Results dash hopes for a fifth force but provide very precise proof of Standard Model and QFT.
Physicists have spent the last 20 years pondering an apparent discrepancy between experimental results and theoretical predictions for the magnetic properties of the muon, the electron’s heavier cousin—a mismatch that hinted at a possible fifth force. But according to a new paper published in the journal Nature, the discrepancy is due to a calculation fluke, not exciting new physics, so the Standard Model of particle physics is still holding strong.
“There were many calculations in the last 60 years or so, and as they got more and more precise, they all pointed toward a discrepancy and a new interaction that would upend known laws of physics,” said co-author Zoltan Fodor, a physicist at Penn State University. “We applied a new method to calculate this discrepancy quantity, and we showed that it’s not there. This new interaction we hoped for simply is not there. The old interactions can explain the value completely.”

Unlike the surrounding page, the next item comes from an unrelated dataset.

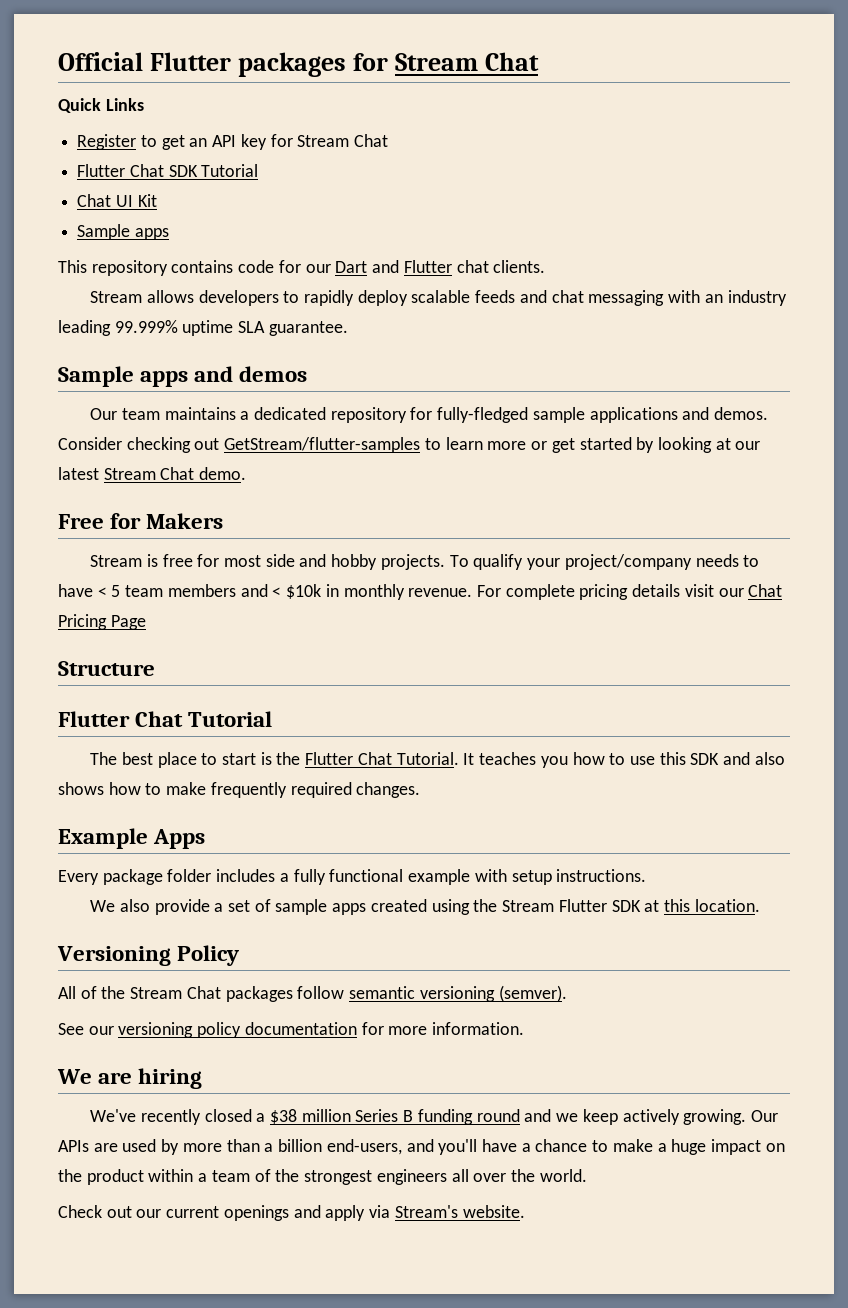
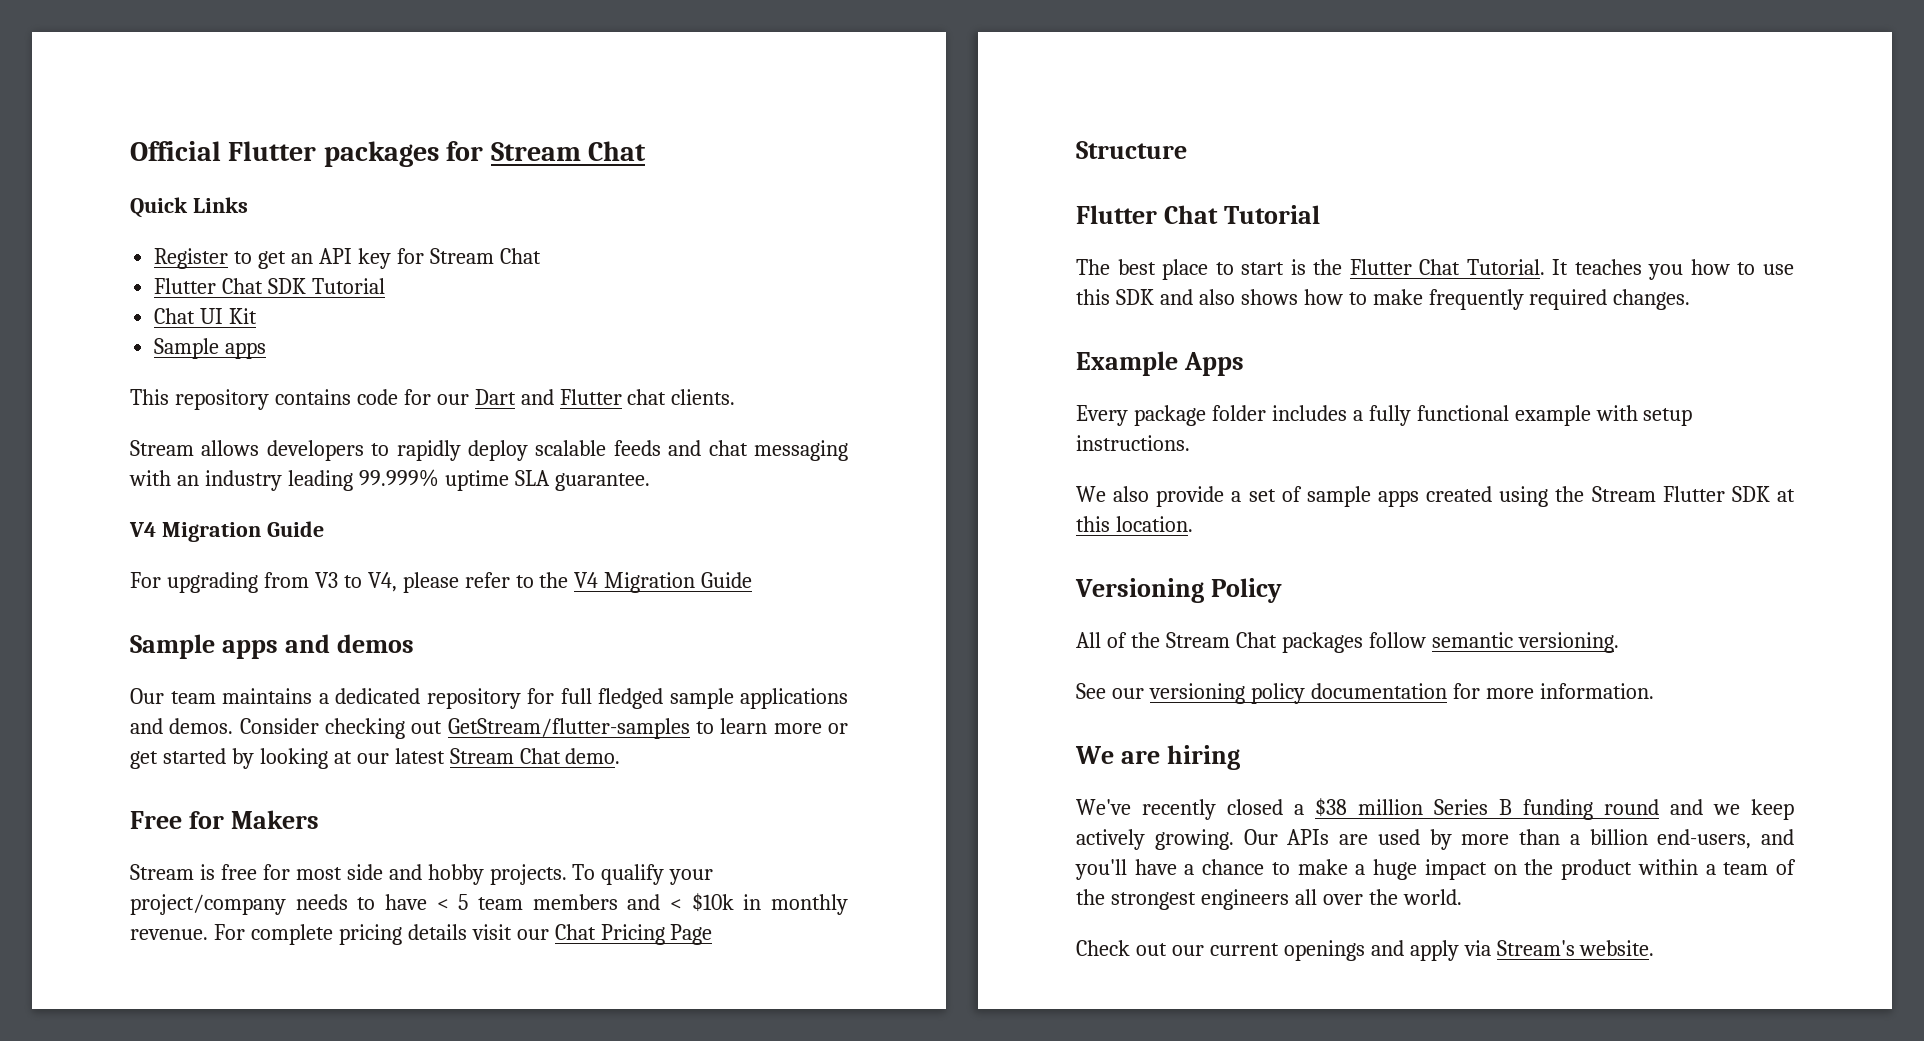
(348, 328) none -> [129,521,324,542] [130,572,753,593] // V4 Migration Guide // For upgrading from V3 to V4, please refer to the V4 Migration Guide
[437,407,529,423] fully-fledged -> [560,688,663,709] full fledged
[419,985,567,1002] versioning (semver). -> [1517,632,1619,653] versioning.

As previously reported, the muon (a member of the lepton classification) is the heavier second-generation cousin of the electron—the tau is the third-generation cousin—and that makes muons particularly sensitive to virtual particles popping into and out of existence in the quantum vacuum, since they can briefly interact with those virtual particles. Muons are special to physicists because they are light enough to be plentiful yet heavy enough to be used experimentally to probe the accuracy of the Standard Model of particle physics.